Coliseu, célebre ponto turístico da Italia: idioma do país é cada vez mais influenciado pelo inglês (©AFP / Tiziana Fabi)
Da Redação
Publicado em 10 de agosto de 2012 às 12h50.
Roma - A língua de Dante Alighieri corre risco de se transformar em um "italenglish" em pleno coração da Itália, onde até o presidente de Governo, Mario Monti, confessa em entrevista que tem um "sense of humor" (senso de humor) muito anglo-saxão, sem lembrar que suas frequentes aulas de economia estão aptas somente para aqueles que dominam o idioma inglês.
Essa situação de exclusão também pode ocorrer com um italiano que tenta compreender as novas medidas econômicas impostas pelo governo através da leitura dos jornais, já que todos estão cheios de palavras como "spread" (prêmio de risco), "spending review" (revisão da despesa), "bond" (bônus), "soft skills" (habilidades sociais) e "fiscal compact" (pacto fiscal).
"A língua inglesa tem o monopólio lingüístico no mundo, já é uma língua planetária e, enquanto Espanha e França mantêm fortes políticas de protecionismo lingüístico, a Itália preferiu adequar-se a todos estes novos termos de mercado", disse à Agência Efe o lingüista da Universidade de Salerno, Sergio Lubello.
Entre a mitologia do inglês e o provincianismo de muitos italianos, que pensam que dominar o inglês é dizer quatro palavras nesse idioma, "a língua anglo-saxã se instala perfeitamente na Itália, que, por sua vez, carece de políticas culturais e lingüísticas", completa Lubello.
Diante deste cenário, os jovens italianos, que se comunicam pelo "computer" (computador) e se reúnem no "weekend" (fim de semana) para tomar uns "drinks" (bebidas), acabam seguindo essa mesma tendência.
O estranho é que os italianos ainda utilizam termos de origem latina, como "escalation", "database" e o próprio "sense of humor", na língua de Shakespeare. No entanto, essas palavras são procedentes do latim, essencial na formação da identidade europeia ocidental e na criação de grandes línguas nacionais, incluindo o italiano.
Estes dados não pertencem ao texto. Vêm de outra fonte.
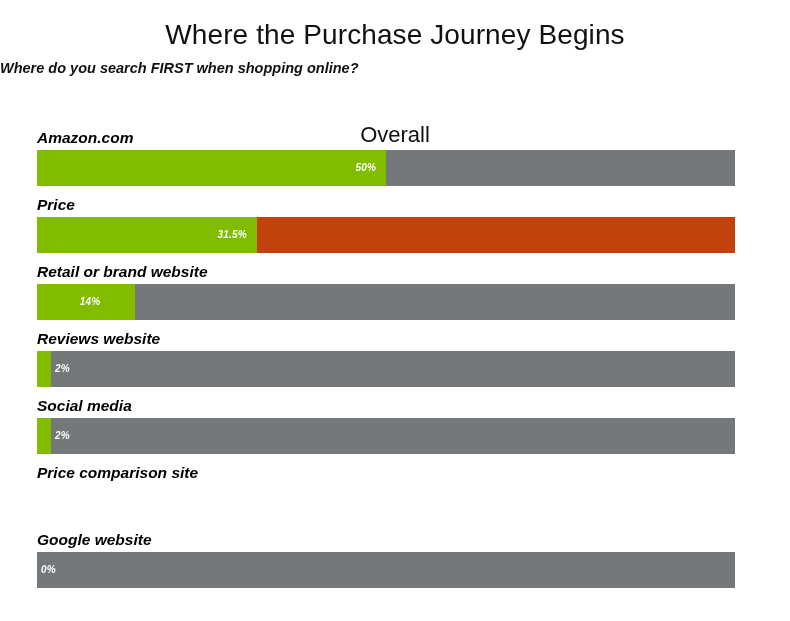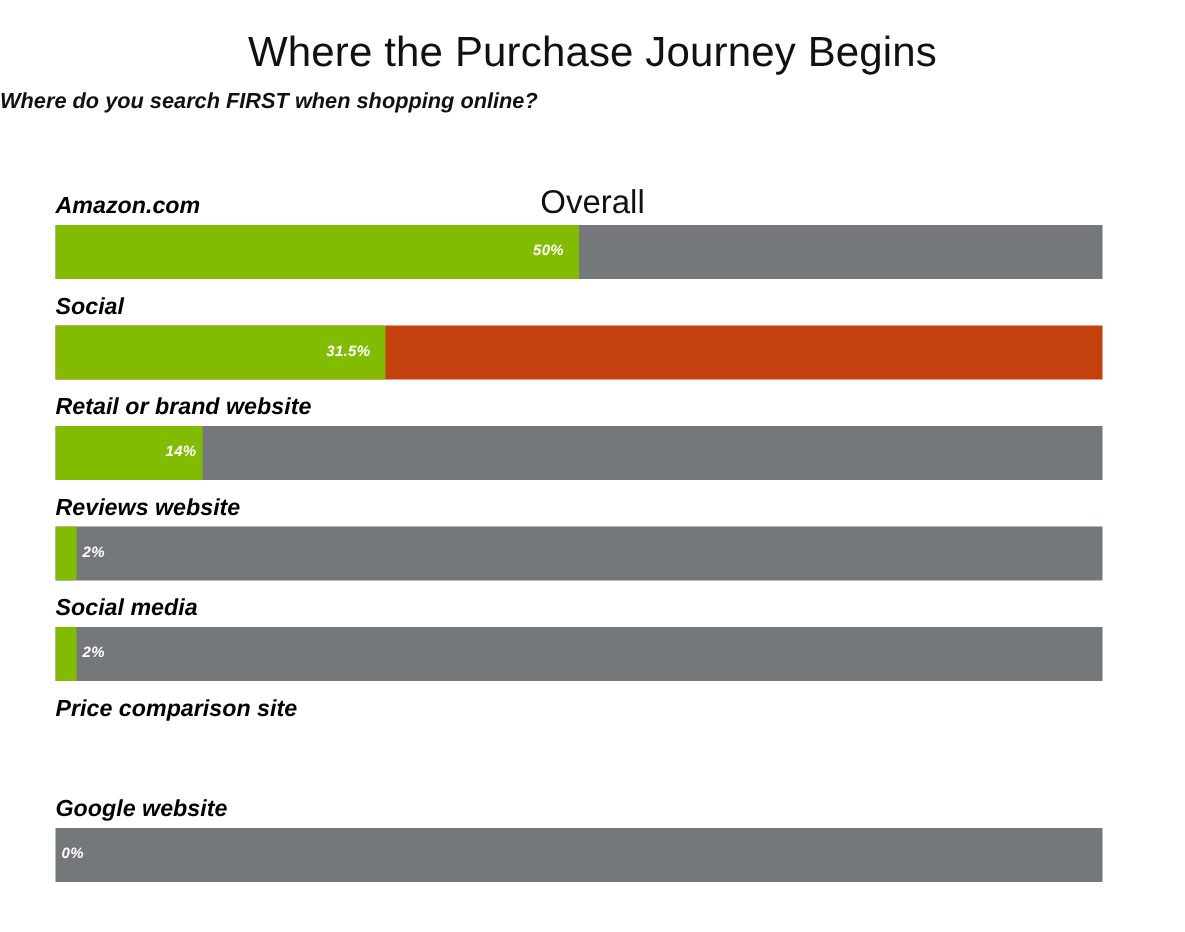"Social" div.bar-label { text: Social -> Price }
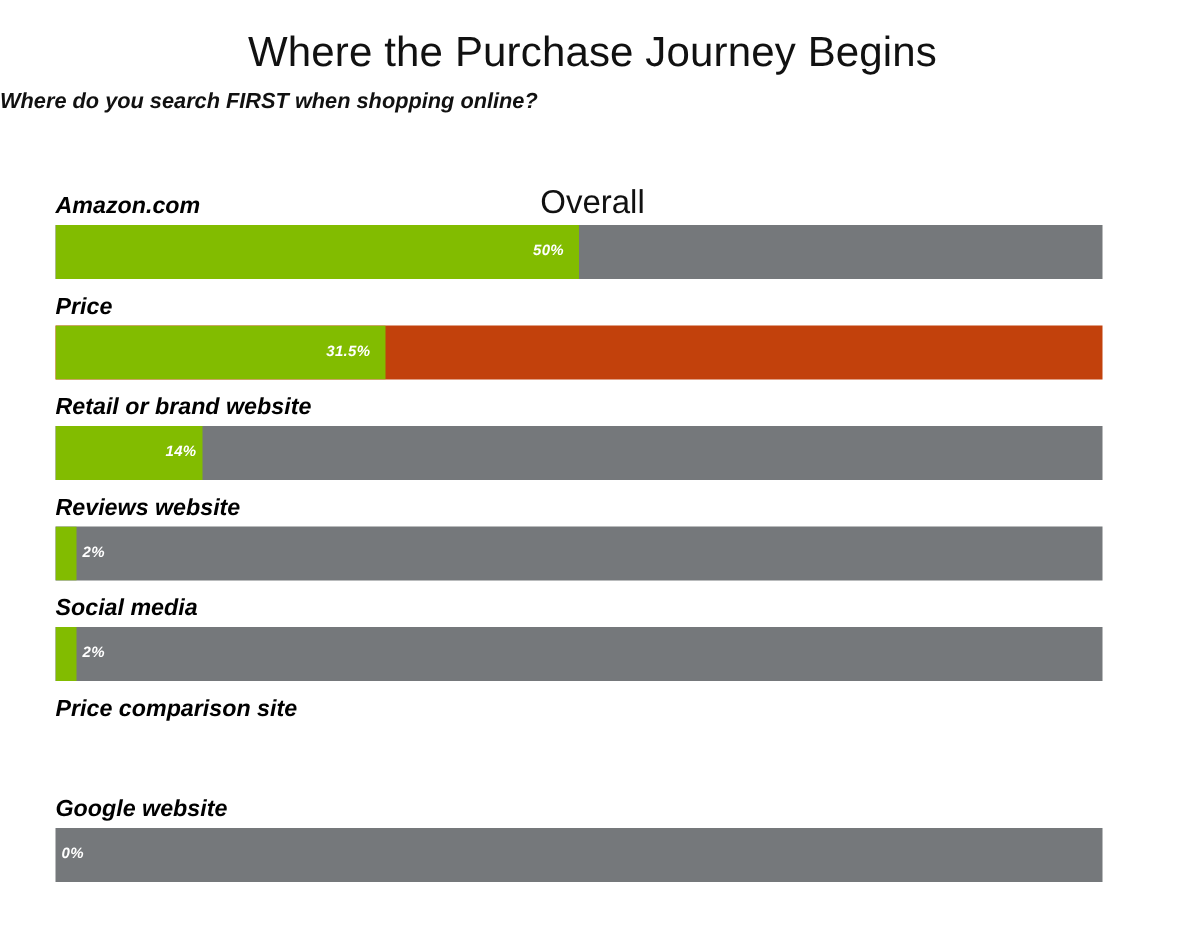"14%" div.bar-value { left: 46px -> 29px; text-align: right -> center }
Mais surpreende ainda é que em um país nacionalista como a Itália, onde sua bandeira é estampada até nas meias soquetes e sua presença em um produto alimentício ou têxtil é garantia de qualidade, exista um Ministério de Welfare (Bem-estar), sem falar do "Election Day" (Dia de Eleições) e suas "exit poll", as famosas pesquisas de boca de urna.
Embora alguns lingüistas estejam convencidos que esses anglicismos desaparecerão da mesma forma que surgiu, a maltratada Accademia della Crusca (Academia de letras italiana), com sede em Florença e ameaçada "por falta de fundos", levanta sua voz - em italiano, é claro.
Isso porque, a decisão do prestigiado Politécnico de Milão, de apresentar cursos de pós-graduação e de doutorado em pesquisa técnico-científica exclusivamente em inglês a partir de 2014, acabou sendo muito criticada pelos lingüistas italianos.
Segundo o vice-presidente da Academia da Crusca, Luca Serianni, se o Politécnico realizar seu projeto, a língua italiana perderá uma parte importante de si mesma, além da possibilidade de se expressar no âmbito técnico.
O filósofo Tullio Gregory também reprovou esse plano recentemente nas páginas do jornal "Corriere della Sera": "Impor o inglês não nos faz mais modernos e nem mais produtivos. Ao contrário, danifica a cultura humanística e científica".
"É uma internacionalização para tornar o Politécnico mais competitivo", defende o ministro da Educação, o engenheiro Francesco Profumo, que sustenta que apresentar aulas exclusivamente em inglês "aumenta as aptidões dos graduados italianos e também atrai estudantes vindos do exterior".
Emanuele Banfi, presidente da Sociedade de Lingüística Italiana, defende um "bilingüismo virtuoso que favoreça os conteúdos, sua divulgação e a formação completa dos estudantes, italianos e estrangeiros", como afirmou em um discurso na Crusca no final de abril.
Enquanto lingüistas, filósofos e políticos se perdem em discussões sobre o futuro do idioma italiano, um alto-falante de um ginásio do bairro de Roma anuncia: "Marquem o "chek up" (revisão) médico na "reception" (recepção) do clube".